Research shows that most healthy adults can consume up to 400 milligrams of caffeine a day with no adverse health effects. (To put that in perspective, an 8-ounce cup of regular coffee typically has 80 to 100 mg of caffeine.)
In general, concern over elevating your blood pressure isn’t a reason to swear off coffee if your BP is in a healthy range.
“A moderate amount of coffee is probably OK for you,” reiterates Dr. Laffin. “If you start measuring your coffee consumption by pots or you’re chugging energy drink after energy drink, it’s a different story. It can become a problem.”
If you’ve been diagnosed with high blood pressure, limiting your caffeine intake to below 400 mg is recommended. Talk to your healthcare provider about what your daily caffeine cap should be.
Caffeine hits everyone differently. Some might get the jitters after a single cup of java. Others may be able to rotate fresh cups of brew on their desk all day without ever really feeling revved up.
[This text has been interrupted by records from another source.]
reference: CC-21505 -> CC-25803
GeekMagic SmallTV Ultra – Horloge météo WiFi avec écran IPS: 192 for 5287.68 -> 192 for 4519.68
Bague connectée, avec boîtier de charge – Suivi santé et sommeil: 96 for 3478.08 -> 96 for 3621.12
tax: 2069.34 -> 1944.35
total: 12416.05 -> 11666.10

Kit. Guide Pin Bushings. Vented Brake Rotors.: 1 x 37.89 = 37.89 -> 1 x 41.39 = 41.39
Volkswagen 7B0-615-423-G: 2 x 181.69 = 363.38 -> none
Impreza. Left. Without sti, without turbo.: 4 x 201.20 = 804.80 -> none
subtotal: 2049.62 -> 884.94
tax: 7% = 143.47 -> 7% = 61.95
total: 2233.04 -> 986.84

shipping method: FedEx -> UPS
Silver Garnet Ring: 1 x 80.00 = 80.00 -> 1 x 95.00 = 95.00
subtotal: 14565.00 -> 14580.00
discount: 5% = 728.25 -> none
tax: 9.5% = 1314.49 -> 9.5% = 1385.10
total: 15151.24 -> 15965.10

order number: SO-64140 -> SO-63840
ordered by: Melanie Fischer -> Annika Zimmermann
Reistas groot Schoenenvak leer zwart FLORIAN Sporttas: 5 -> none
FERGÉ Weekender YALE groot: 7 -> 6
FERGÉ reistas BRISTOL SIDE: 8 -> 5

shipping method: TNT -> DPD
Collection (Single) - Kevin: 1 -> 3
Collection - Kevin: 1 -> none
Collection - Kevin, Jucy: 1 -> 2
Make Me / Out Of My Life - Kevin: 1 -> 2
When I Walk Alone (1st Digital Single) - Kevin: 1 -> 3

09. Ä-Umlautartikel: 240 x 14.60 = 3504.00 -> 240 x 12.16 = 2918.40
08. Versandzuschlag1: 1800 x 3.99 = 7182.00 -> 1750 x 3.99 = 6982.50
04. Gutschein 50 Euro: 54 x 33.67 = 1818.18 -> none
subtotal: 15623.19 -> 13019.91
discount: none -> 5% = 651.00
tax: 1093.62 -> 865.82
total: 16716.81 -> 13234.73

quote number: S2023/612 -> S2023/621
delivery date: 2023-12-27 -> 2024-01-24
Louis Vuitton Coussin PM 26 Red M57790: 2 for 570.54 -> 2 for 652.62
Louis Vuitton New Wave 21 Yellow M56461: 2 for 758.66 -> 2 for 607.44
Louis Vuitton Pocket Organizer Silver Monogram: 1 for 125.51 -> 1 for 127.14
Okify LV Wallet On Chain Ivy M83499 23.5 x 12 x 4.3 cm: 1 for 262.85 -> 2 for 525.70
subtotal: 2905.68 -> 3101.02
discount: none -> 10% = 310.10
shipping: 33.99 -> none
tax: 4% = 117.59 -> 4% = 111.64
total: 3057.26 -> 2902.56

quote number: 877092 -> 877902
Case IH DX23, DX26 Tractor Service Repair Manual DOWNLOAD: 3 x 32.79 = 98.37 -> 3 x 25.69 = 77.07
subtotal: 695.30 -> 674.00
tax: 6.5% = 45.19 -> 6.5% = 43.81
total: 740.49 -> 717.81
But not feeling the effects of caffeine doesn’t mean it’s not impacting your body. Caffeine consumption DOES bump up your BP and heart rate — and over time, that strain on your cardiovascular system can take a toll.
“It’s best to observe some limits,” advises Dr. Laffin.
If you feel like you can’t function without large doses of caffeine, it’s probably best to ask yourself why.
“Take a hard look at why you might need so much caffeine,” he recommends. “Are you not getting enough sleep? Is there some sort of medical issue making you tired? Is it stress? These are questions worth asking.”
And getting an answer can’t hurt when it comes to better managing your blood pressure.